§ **DATASET CONTENT**
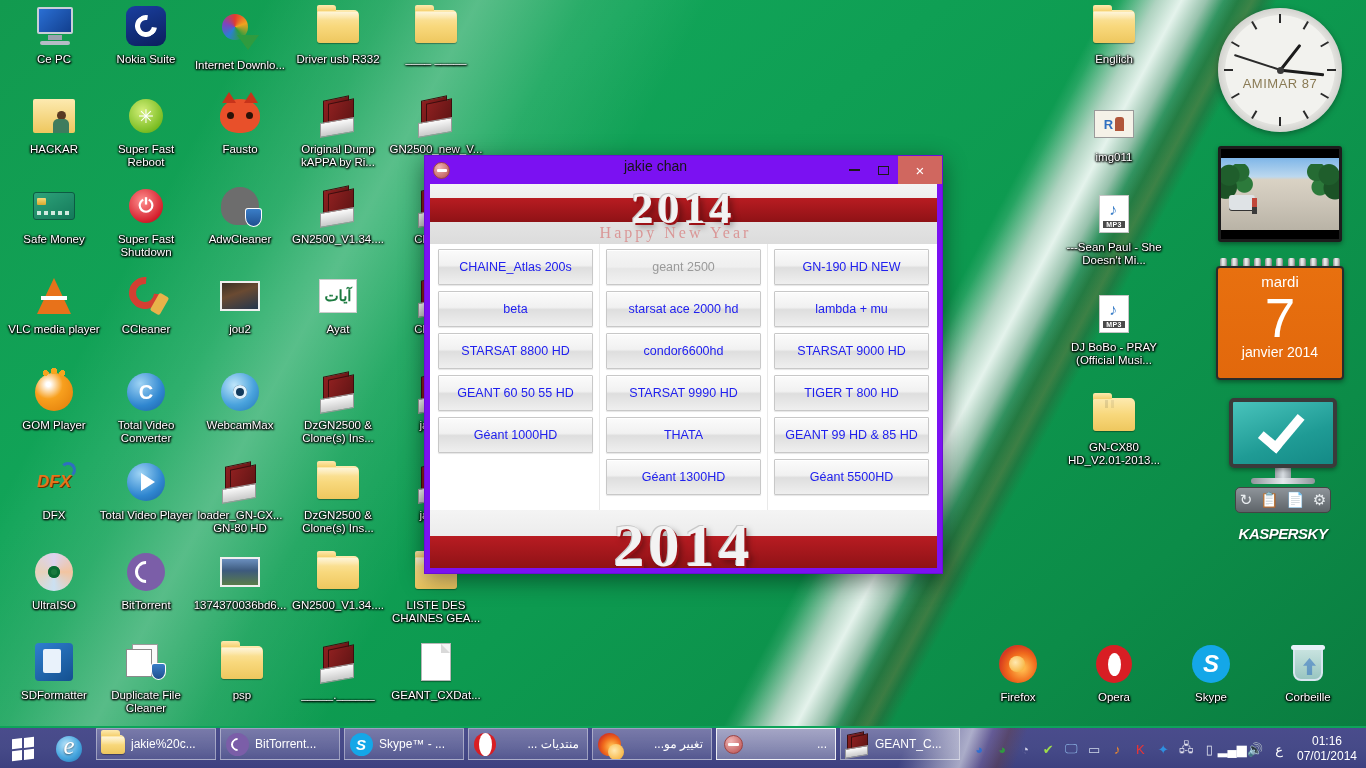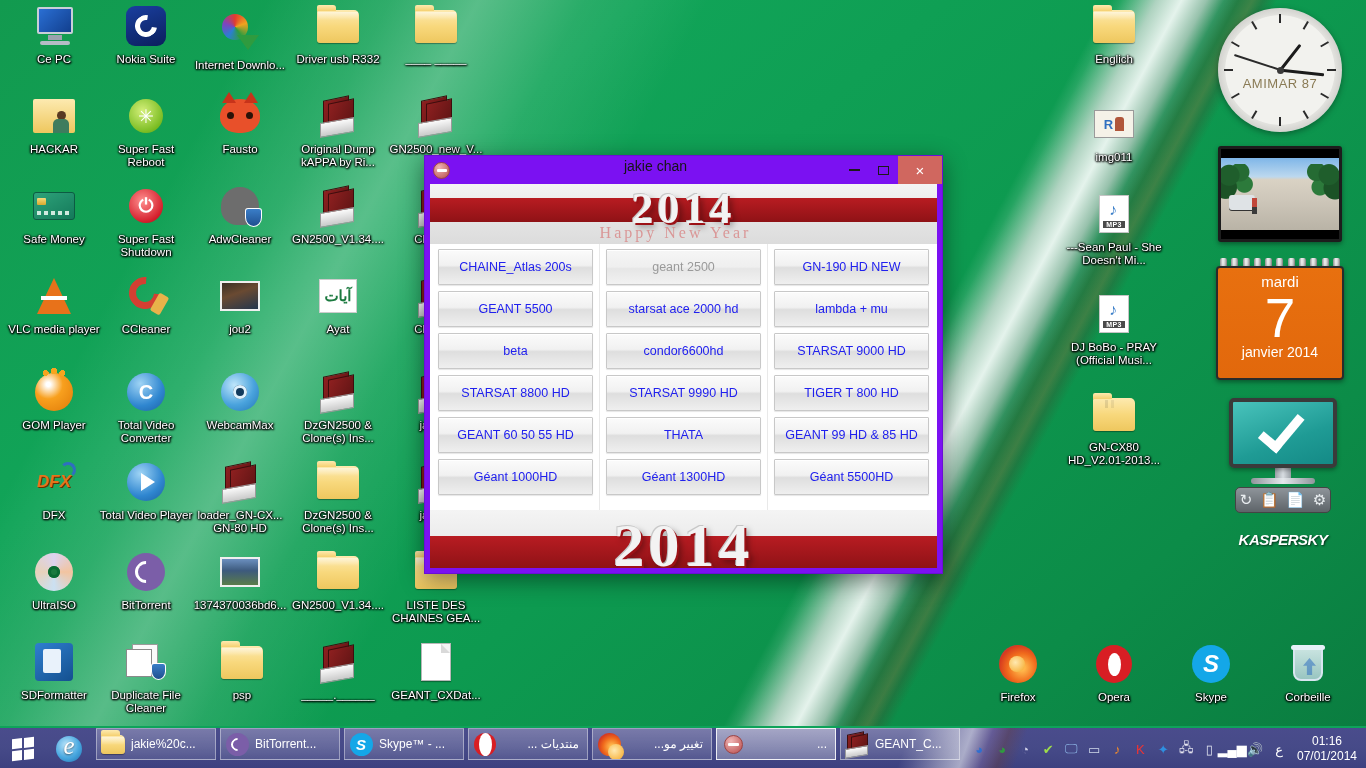--- a/index.html
+++ b/index.html
@@ -868,7 +868,6 @@
       <div class="grid">
         <div class="col">
           <div class="btn">CHAINE_Atlas 200s</div>
-          <div class="btn">GEANT 5500</div>
           <div class="btn">beta</div>
           <div class="btn">STARSAT 8800 HD</div>
           <div class="btn">GEANT 60 50 55 HD</div>

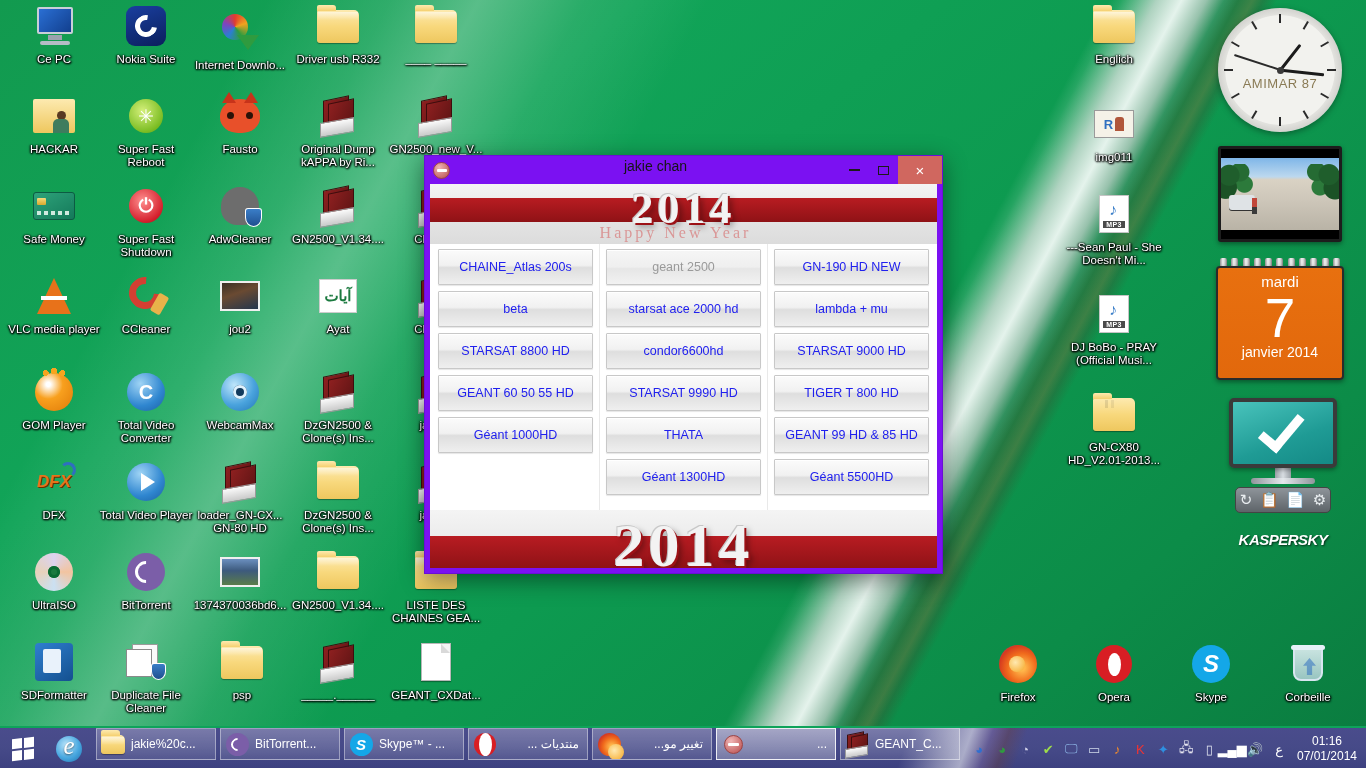--- a/index.html
+++ b/index.html
@@ -291,7 +291,7 @@
   .kav-bar{width:96px;height:26px;margin:3px auto 0 auto;border-radius:5px;
     background:linear-gradient(180deg,#8e949a,#5e6469);border:1px solid #444;
     display:flex;align-items:center;justify-content:space-around;color:#e9edf0;font-size:15px;}
-  .kav-brand{margin-top:18px;font-size:15px;font-weight:bold;font-style:italic;color:#ffffff;
+  .kav-brand{margin-top:12px;font-size:15px;font-weight:bold;font-style:italic;color:#ffffff;
     letter-spacing:-.5px;text-shadow:1px 1px 2px rgba(0,0,0,.65);}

§ **TASK TO CARRY OUT**
What is needed is every entry above, repeated exactly, with the pictures dropped.

§ **RESPONSE**
--- a/index.html
+++ b/index.html
@@ -868,7 +868,6 @@
       <div class="grid">
         <div class="col">
           <div class="btn">CHAINE_Atlas 200s</div>
-          <div class="btn">GEANT 5500</div>
           <div class="btn">beta</div>
           <div class="btn">STARSAT 8800 HD</div>
           <div class="btn">GEANT 60 50 55 HD</div>

--- a/index.html
+++ b/index.html
@@ -291,7 +291,7 @@
   .kav-bar{width:96px;height:26px;margin:3px auto 0 auto;border-radius:5px;
     background:linear-gradient(180deg,#8e949a,#5e6469);border:1px solid #444;
     display:flex;align-items:center;justify-content:space-around;color:#e9edf0;font-size:15px;}
-  .kav-brand{margin-top:18px;font-size:15px;font-weight:bold;font-style:italic;color:#ffffff;
+  .kav-brand{margin-top:12px;font-size:15px;font-weight:bold;font-style:italic;color:#ffffff;
     letter-spacing:-.5px;text-shadow:1px 1px 2px rgba(0,0,0,.65);}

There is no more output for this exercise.